Byte 20DIMM type information
This byte identifies the DDR2 SDRAM memory module type.
Each module type specified in this Byte 20 defines a unique index for module thickness specified in Byte 19,
which may be used in conjunction with thermal specifications in Bytes 21 and 47-61 to adjust system operation
conditions based on installed modules.
Undefined 00h
Regular Registered DIMM: 01h
Regular Unbuffered DIMM: 02h
SO-DIMM: 04h
Micro-DIMM: 08h
Mini-Registered DIMM: 10h
Mini-Unbuffered DIMM: 20h
Byte 21
SDRAM Module Attributes
This byte involves 4 main items. Bit 0-1 signifies the number of registers on the DIMM. Bit 2-3 signifies
the number of PLL’s on the DIMM. Bit 4 indicates if any on board FET switch is enabled. Bit 6 indicates
if an analysis probe is installed. In most cases, Bit 4 and Bit 6 are not used.

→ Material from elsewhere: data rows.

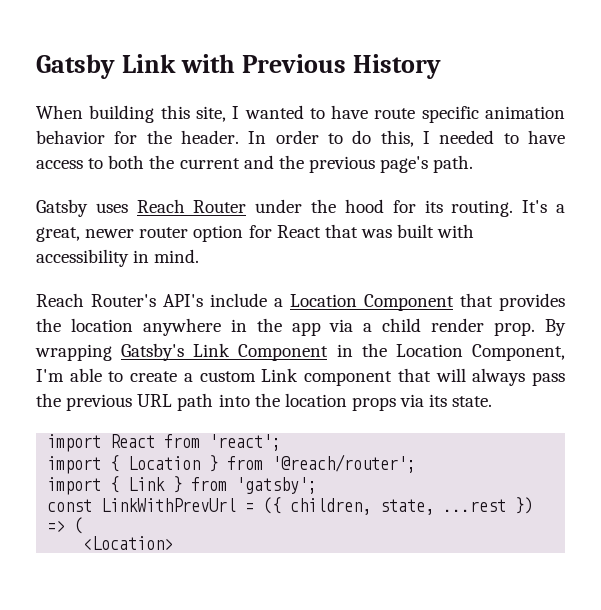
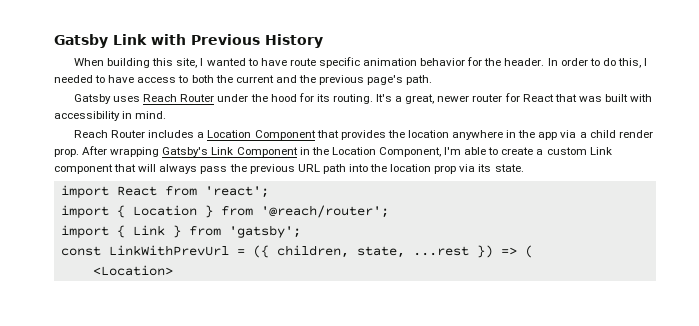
- It's a great, newer router option for React that was built with accessibility in mind.
+ It's a great, newer router for React that was built with accessibility in mind.
- Reach Router's API's include a Location Component that provides the location anywhere in the app via a child render prop.
+ Reach Router includes a Location Component that provides the location anywhere in the app via a child render prop.
- By wrapping Gatsby's Link Component in the Location Component, I'm able to create a custom Link component that will always pass the previous URL path into the location props via its state.
+ After wrapping Gatsby's Link Component in the Location Component, I'm able to create a custom Link component that will always pass the previous URL path into the location prop via its state.

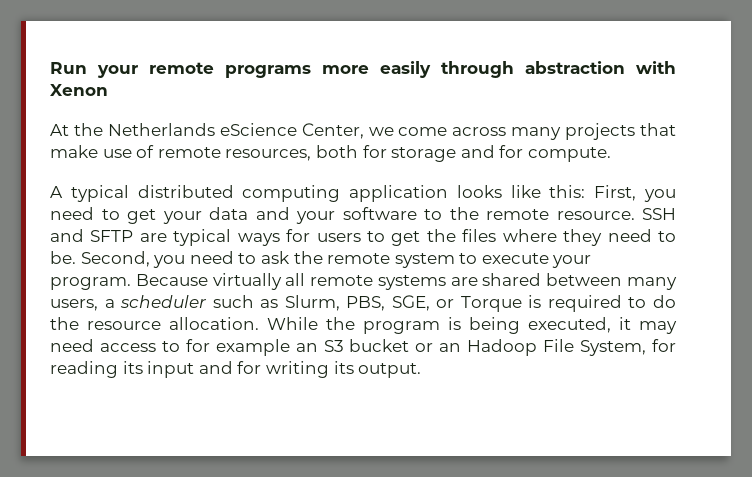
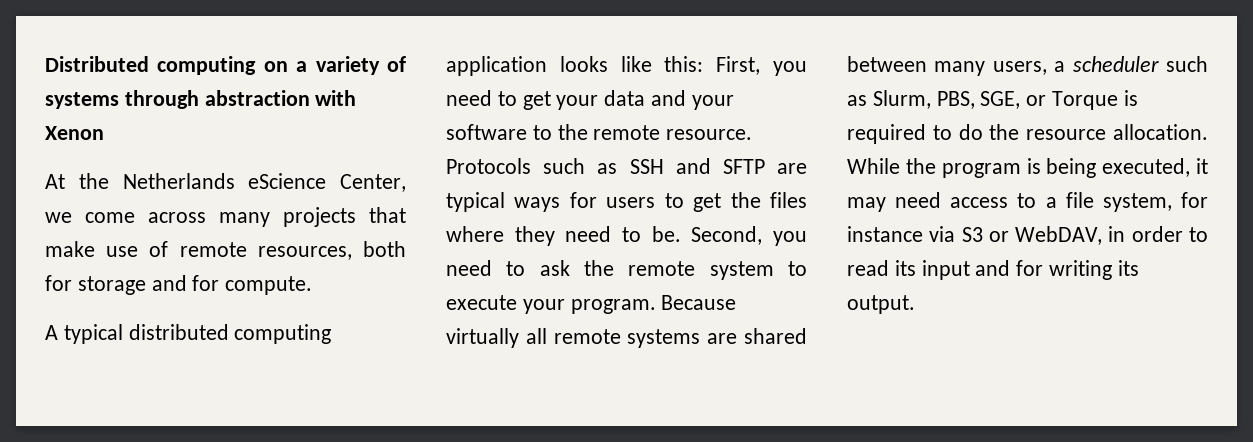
- Run your remote programs more easily through abstraction with Xenon
+ Distributed computing on a variety of systems through abstraction with Xenon
- SSH and SFTP are typical ways for users to get the files where they need to be.
+ Protocols such as SSH and SFTP are typical ways for users to get the files where they need to be.
- While the program is being executed, it may need access to for example an S3 bucket or an Hadoop File System, for reading its input and for writing its output.
+ While the program is being executed, it may need access to a file system, for instance via S3 or WebDAV, in order to read its input and for writing its output.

The resulting hex code is calculated as follows:
0 PLL chip and 1 Register chip 00h
0 PLL chip and 2 Register chip 01h1 PLL chip and 1 Register chip 04h1 PLL chip and 2 Register chip 05h
2 PLL chip and 1 Register chip 08h
2 PLL chip and 2 Register chip 09h
Byte 22
SDRAM Device Attributes –General
This byte is a multi-purpose byte. It includes PASR (Partial Array Self Refresh) , 50 ohm ODT enable and
also support of Weak Driver. The resultant hex code is calculated based on the selection you made.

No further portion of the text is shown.